# Red Cross First Aid/CPR/AED Instructor training



## bstone (Jul 19, 2011)

After years of apologizing to people for not being able to train them in CPR I've decided to become a Red Cross instructor. There is a large Red+ HQ about a mile away from where I live and they are offering the instructor program next week over a period of two says (9-2 day 1; 9-5 day 2). I just completed the online pre-req part of the course, which explains what the goals are and some methods of good instructions. I have the time off until school starts in the Fall, so I am making good use of it. If nothing else I'll finally be able to teach people CPR.

Does anyone have experience being a Red Cross instructor? My goal is to upgrade as a BLS Instructor for them, but this is the first step. Also, anyone know how much ConEd I can get for this?


----------



## webster44 (Jul 19, 2011)

I've been red cross now about five years. I'm an emergency response instructor(thats their version of first responder though actually its changing now to MFR) and essentially the highest instructor level.   I also do wilderness first aid, which is now a national course. 
  Don't know about con ed. 
   Look online for red cross instructors corner. Its a message board and online site for instructors

Sent from my DROIDX using Tapatalk


----------



## nwhitney (Jul 19, 2011)

bstone said:


> After years of apologizing to people for not being able to train them in CPR I've decided to become a Red Cross instructor. There is a large Red+ HQ about a mile away from where I live and they are offering the instructor program next week over a period of two says (9-2 day 1; 9-5 day 2). I just completed the online pre-req part of the course, which explains what the goals are and some methods of good instructions. I have the time off until school starts in the Fall, so I am making good use of it. If nothing else I'll finally be able to teach people CPR.
> 
> Does anyone have experience being a Red Cross instructor? My goal is to upgrade as a BLS Instructor for them, but this is the first step. Also, anyone know how much ConEd I can get for this?



I was an ARC lifeguard instructor for about 5 years and that included CPR for the Professional Rescuer.  Not sure if things have changed but during my time to stay current as an instructor I had to teach at least 1 class a year and submit a course record.  One thing to keep in mind and this may have changed but to teach ARC courses you have to be affiliated with an approved ARC agency.  Why are you going ARC instead of AHA?  I don't think one is necessarily better but I've been under the impression that AHA was more of the standard.


----------



## medicdan (Jul 19, 2011)

I've also been an ARC instructor for some time (trained at the same location, and likely same instructor). It's my experience that ARC training has always had strong programs for lay responders and the general public, and at least around here, ARC uses these health and safety courses to pay for all of their disaster response activities. That means there are fees for everything. Cards are $12, books are $15 each, mannequin rentals are expensive, instructor manuals, DVDs, etc all more $$. 

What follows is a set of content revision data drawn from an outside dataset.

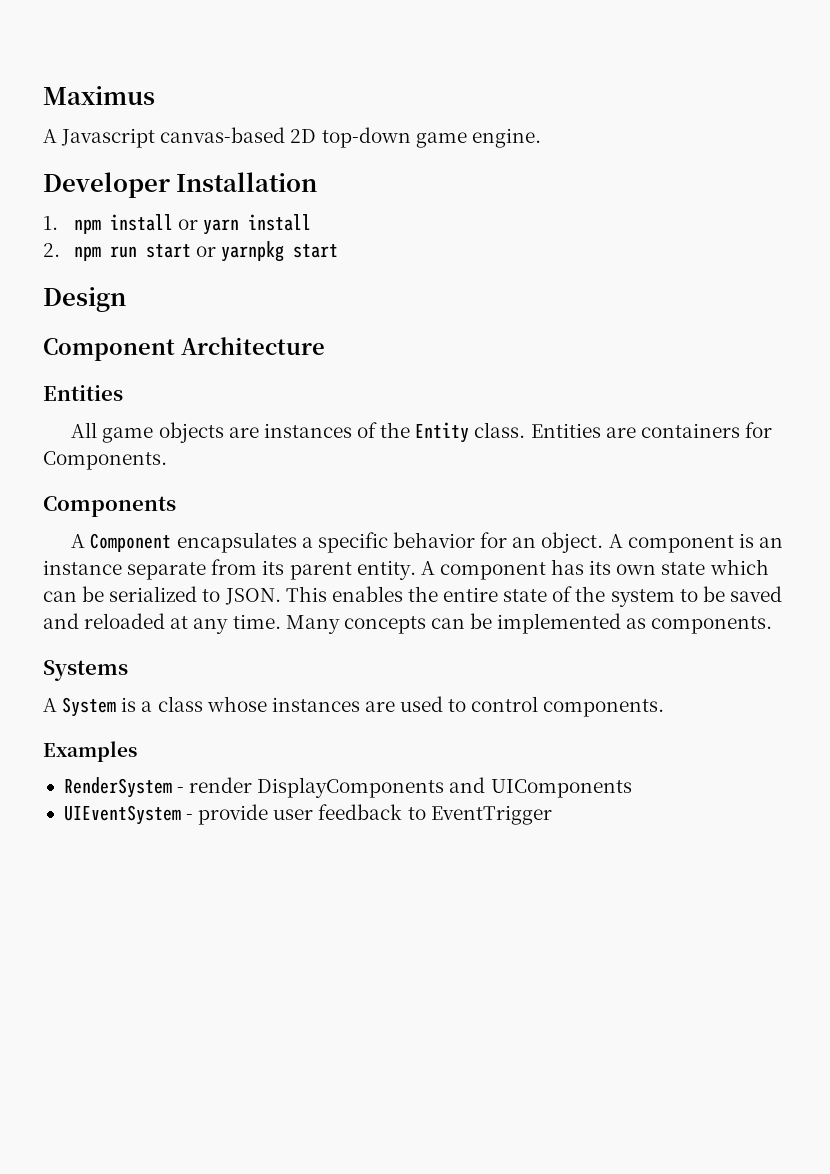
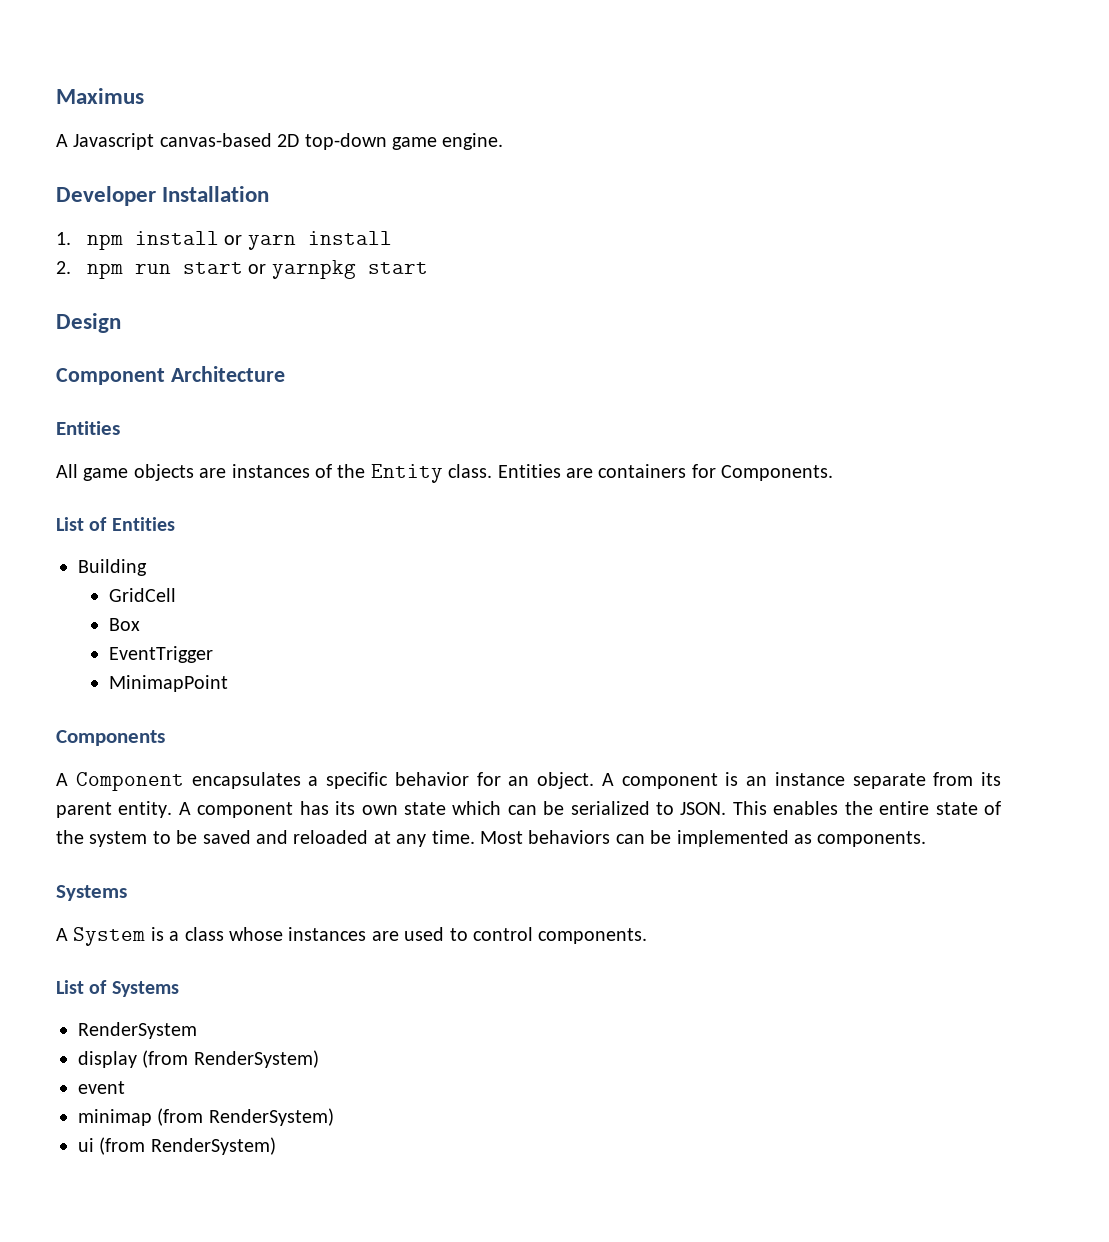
(167, 460) none -> [56,517,175,531] [78,559,147,576] [109,588,177,602] [109,618,141,631] [109,646,214,663] [109,675,229,692] // List of Entities // Building // GridCell // Box // EventTrigger // MinimapPoint
[285,615,426,634] Many concepts -> [479,830,611,844] Most behaviors
[43,741,137,762] [63,777,632,798] [63,804,552,825] Examples // RenderSystem - render DisplayComponents and UIComponents // UIEventSystem - provide user feedback to EventTrigger -> [56,980,179,997] [78,1022,197,1039] [78,1050,319,1068] [78,1081,125,1094] [78,1108,334,1126] [78,1137,276,1155] List of Systems // RenderSystem // display (from RenderSystem) // event // minimap (from RenderSystem) // ui (from RenderSystem)

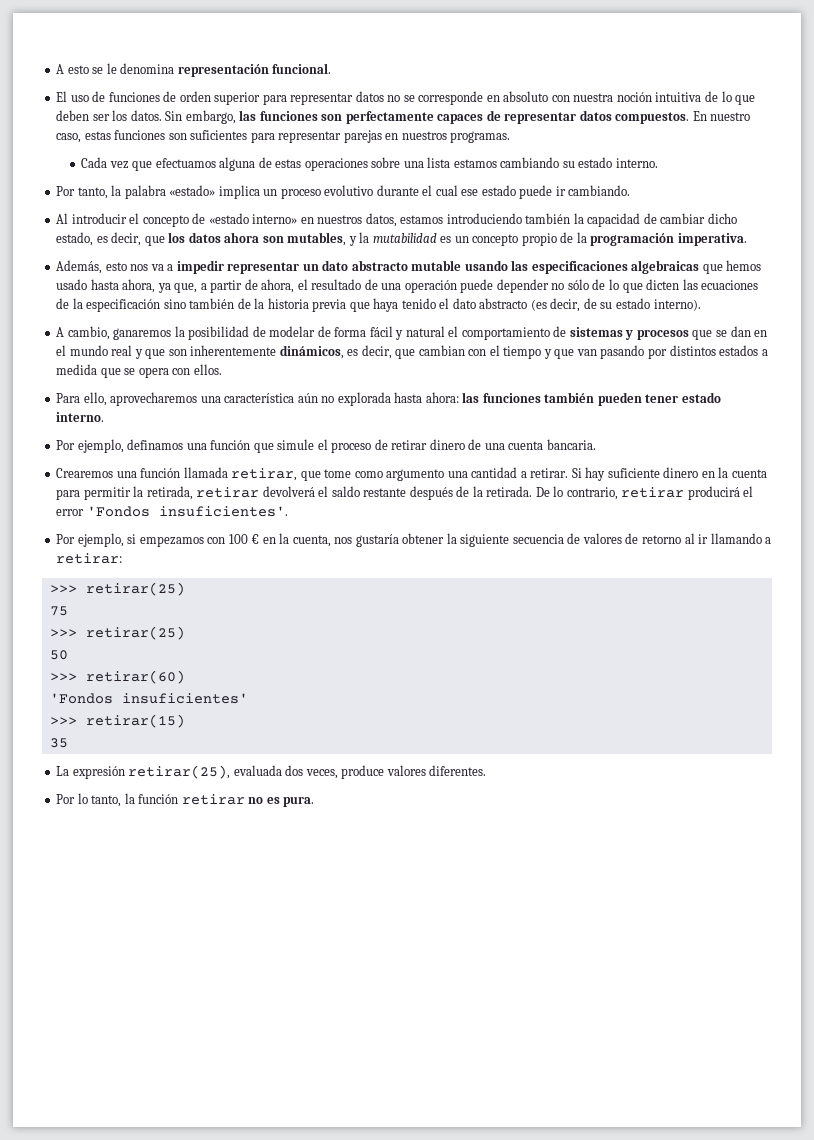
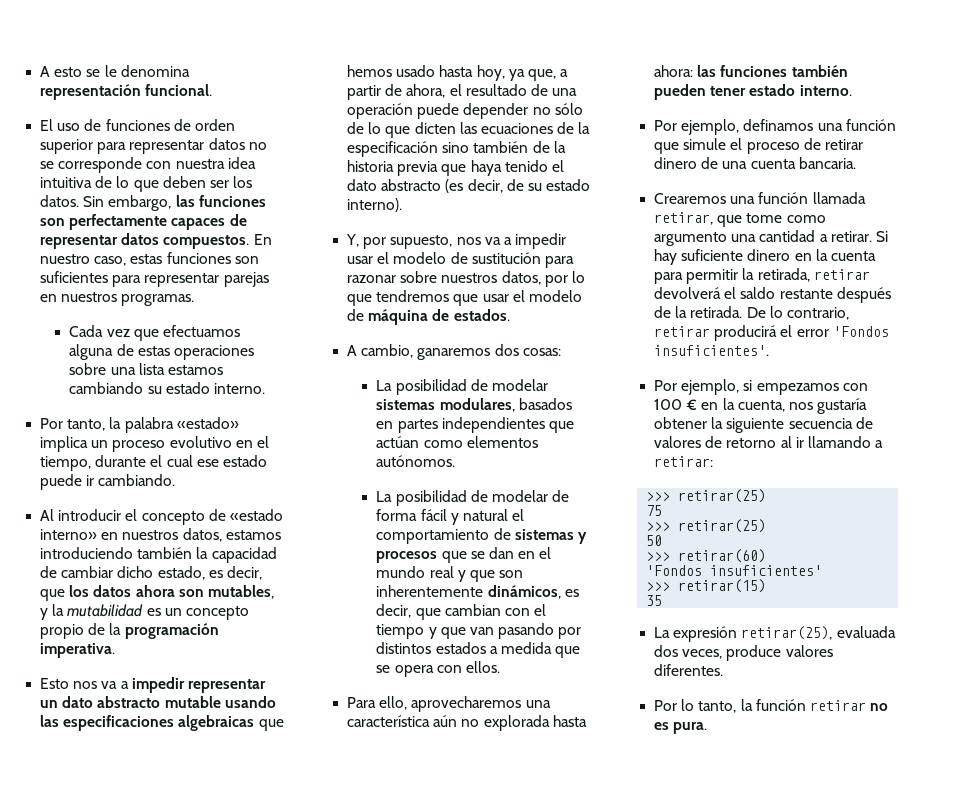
[486,91,549,102] en absoluto -> (143, 165) none
[616,92,652,102] noción -> [227,157,256,169] idea
(374, 190) none -> [235,436,269,448] [40,456,92,471] en el tiempo,
[56,260,127,274] Además, esto -> [40,678,70,689] Esto
[122,279,156,293] ahora, -> [476,65,505,81] hoy,
[56,326,185,340] A cambio, ganaremos la -> [346,233,567,249] [347,252,574,268] [347,271,585,287] [347,290,582,306] [347,309,510,325] [347,344,561,360] [376,379,548,395] [376,398,572,412] [376,417,574,433] [376,436,538,448] [376,455,456,467] [376,491,393,502] Y, por supuesto, nos va a impedir usar el modelo de sustitución para razonar sobre nuestros datos, por lo que tendremos que usar el modelo de máquina de estados. // A cambio, ganaremos dos cosas: // La posibilidad de modelar sistemas modulares, basados en partes independientes que actúan como elementos autónomos. // La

AHA, OTOH, has always had very strong professional rescuer (or healthcare provider) courses (BCLS, ACLS, PALS, etc), and are the leading force with ILCOR in setting new standards (as ARC follows to a certain extent). 

This is all changing, it appears. When I did my last instructor update with ARC, it appeared they were changing their business model. Instructor materials are available, online, for free, the course video is set up as a PPT, and free as well. They no longer mandate students each have a coursebook, but make it available online, for free, with ample opportunities for skill and knowledge refreshers over the course of the certification period. All of the materials are of course available in physical form, and they maintain that every student should have access to the materials (in some form), but have removed a lot of paper from the classroom. 

New, and different certification authorities have popped up, and are looking more and more attractive to instructors and educational institutions. ECSI (the same company/organization that publishes the AAOS textbooks) offers an attractive suite of materials, for both lay- and professional-responders, in addition to many other courses. They give instructors (or educational institutions) their own cards to print, and eliminate costly overhead. 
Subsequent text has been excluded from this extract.